- Location: Pacific Ocean, offshore from the Ica Region, Peru
- Coordinates: 16°13′50″S 77°26′14″W﻿ / ﻿16.23056°S 77.43722°W
- Area: 62,392.06 km^{2} (24,089.71 sq mi)
- Established: June 5, 2021
- Governing body: SERNANP
- Website: www.sernanp.gob.pe

= Dorsal de Nasca National Reserve =

Protected area of Peru

The Dorsal de Nasca National Reserve (Reserva Nacional Dorsal de Nasca) is a protected area in Peru, officially designated on June 5, 2021, by Supreme Decree No. 008-2021-MINAM. Covering an area of 62,392 square kilometers, it is the largest protected area in the country.

==Location==
The reserve is located approximately 105 kilometers off the coast of Peru, opposite the Ica Region. It encompasses deep-sea areas reaching depths of more than 3,000 meters and spans a surface of 62,392.06 km².

==Marine biodiversity==
Within the reserve, 32 commercially significant marine species have been identified.
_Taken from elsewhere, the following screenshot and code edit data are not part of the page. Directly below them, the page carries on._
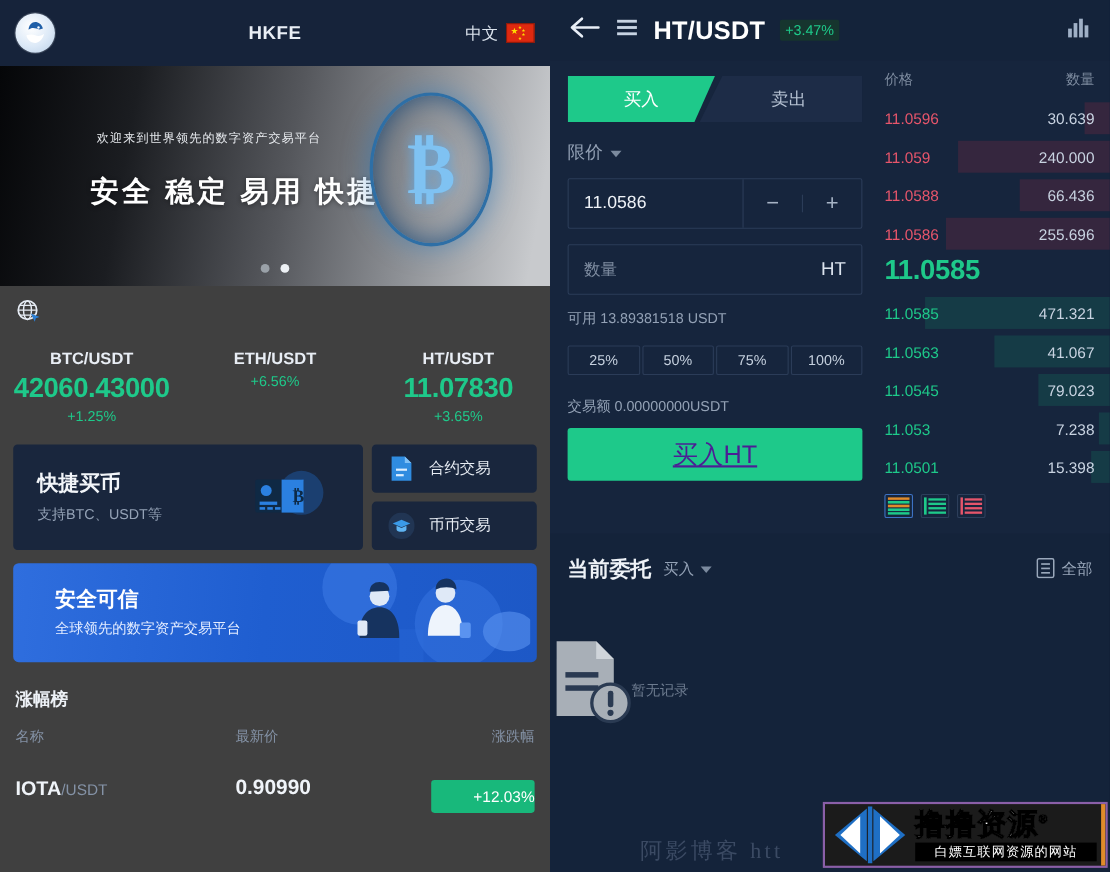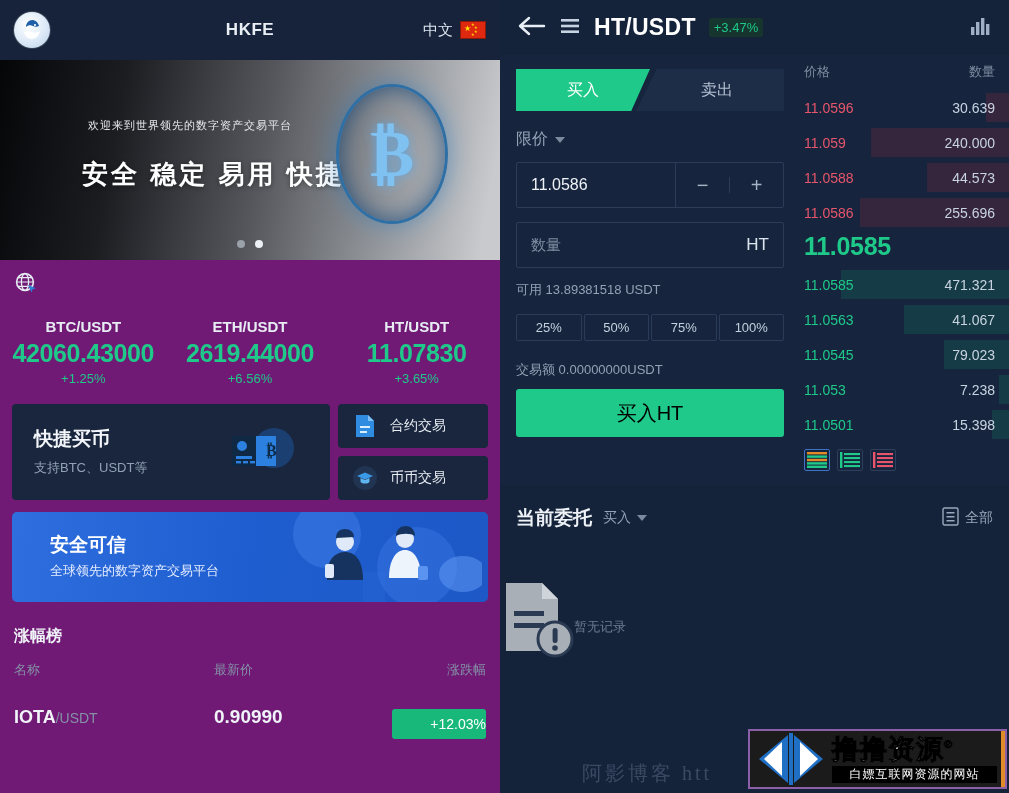--- a/index.html
+++ b/index.html
@@ -12,7 +12,7 @@
   .screen { width: 1009px; height: 793px; display: flex; position: relative; }
 
   
-  .left { width: 500px; height: 793px; background: #701a75; position: relative; overflow: hidden; }
+  .left { width: 500px; height: 793px; background: #404040; position: relative; overflow: hidden; }
 
   .l-header {
     height: 60px; background: #16233a; display: flex; align-items: center;

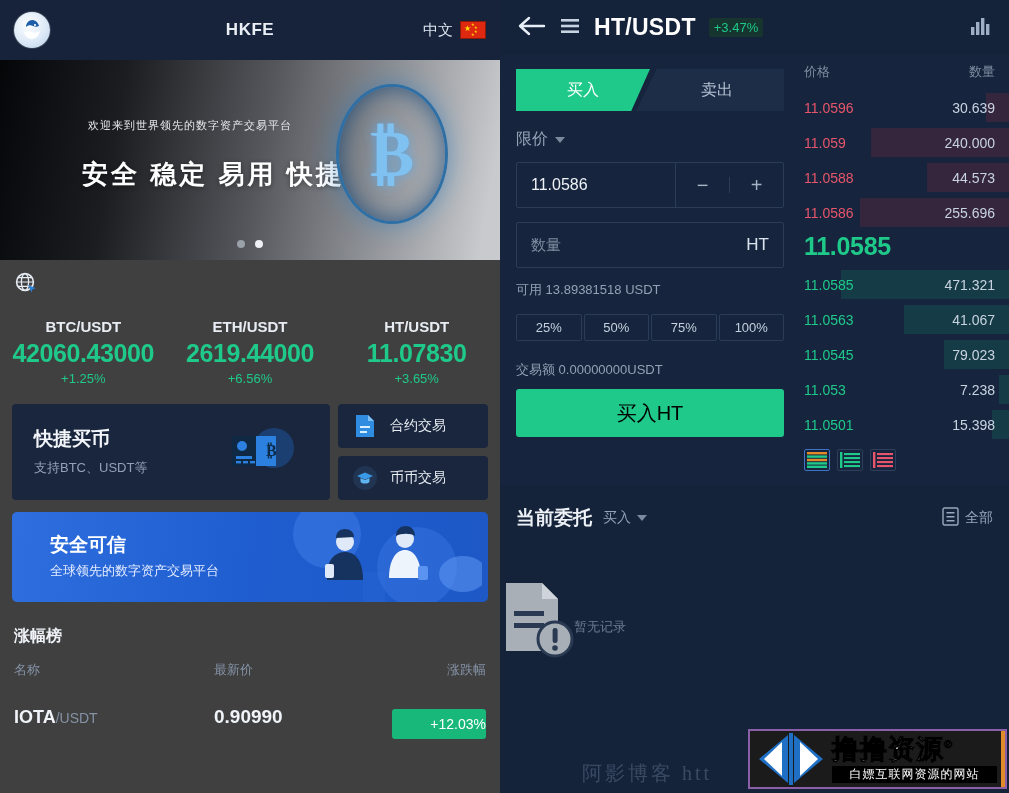--- a/index.html
+++ b/index.html
@@ -456,7 +456,7 @@
         <div class="bk-row ask">
           <span class="bk-bar" style="width:43%"></span>
           <span class="bk-p">11.0588</span>
-          <span class="bk-q">44.573</span>
+          <span class="bk-q">66.436</span>
         </div>
         <div class="bk-row ask">
           <span class="bk-bar" style="width:78%"></span>

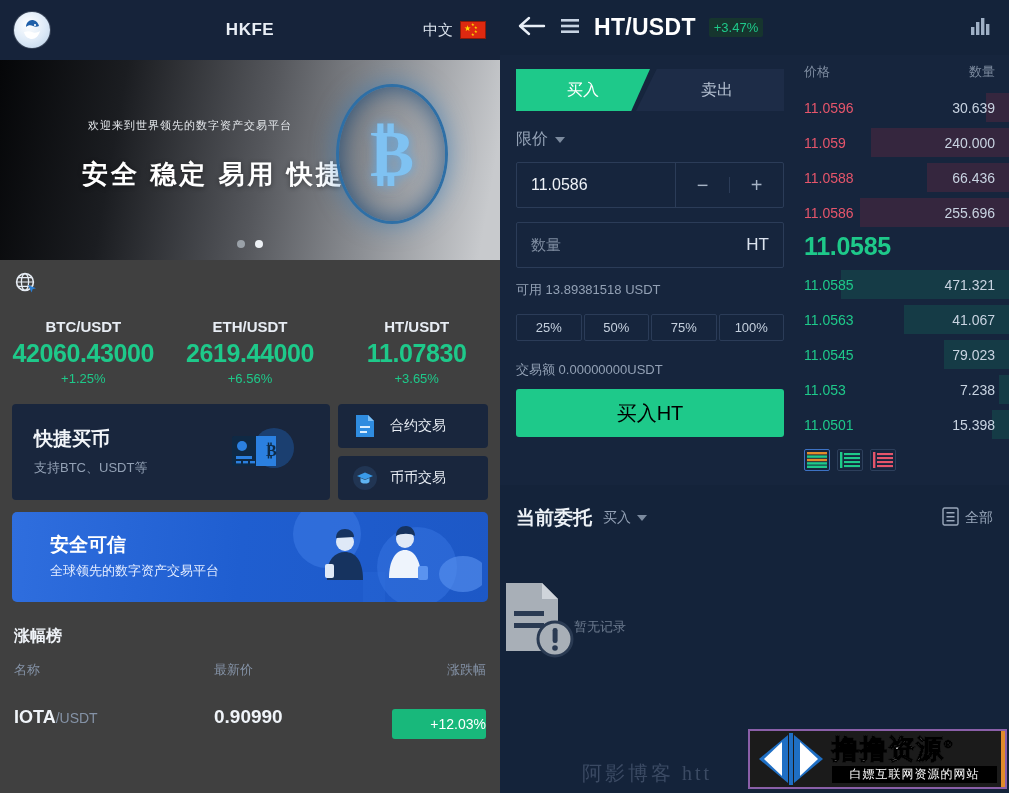--- a/index.html
+++ b/index.html
@@ -279,7 +279,6 @@
       </div>
       <div class="price-col">
         <div class="pc-pair">ETH/USDT</div>
-        <div class="pc-val">2619.44000</div>
         <div class="pc-chg">+6.56%</div>
       </div>
       <div class="price-col">

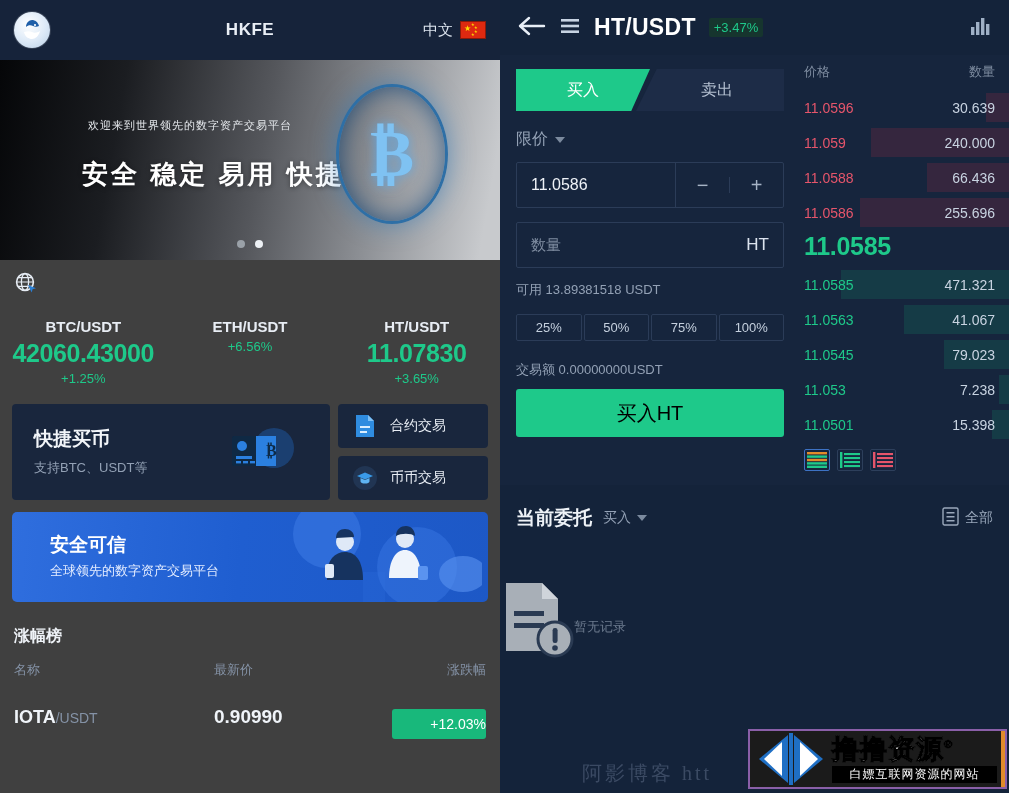--- a/index.html
+++ b/index.html
@@ -168,7 +168,7 @@
   .amt { color: #93a1b5; font-size: 13px; padding: 20px 0 10px; }
   .buy-btn {
     height: 48px; background: #1ec98a; border-radius: 3px; display: flex;
-    align-items: center; justify-content: center; color: #000000; font-size: 20px;
+    align-items: center; justify-content: center; color: #4c1d95; font-size: 23px; text-decoration: underline;
   }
These include bluefin tuna (Thunnus thynnus), bonito (Sarda spp.), mackerel (Scomber scombrus), jack mackerel (Trachurus murphyi), swordfish (Xiphias gladius), and blue shark (Prionace glauca).

The surface waters of the reserve are also frequented by migratory species such as Salvin's albatross (Thalassarche salvini) and the loggerhead sea turtle (Caretta caretta).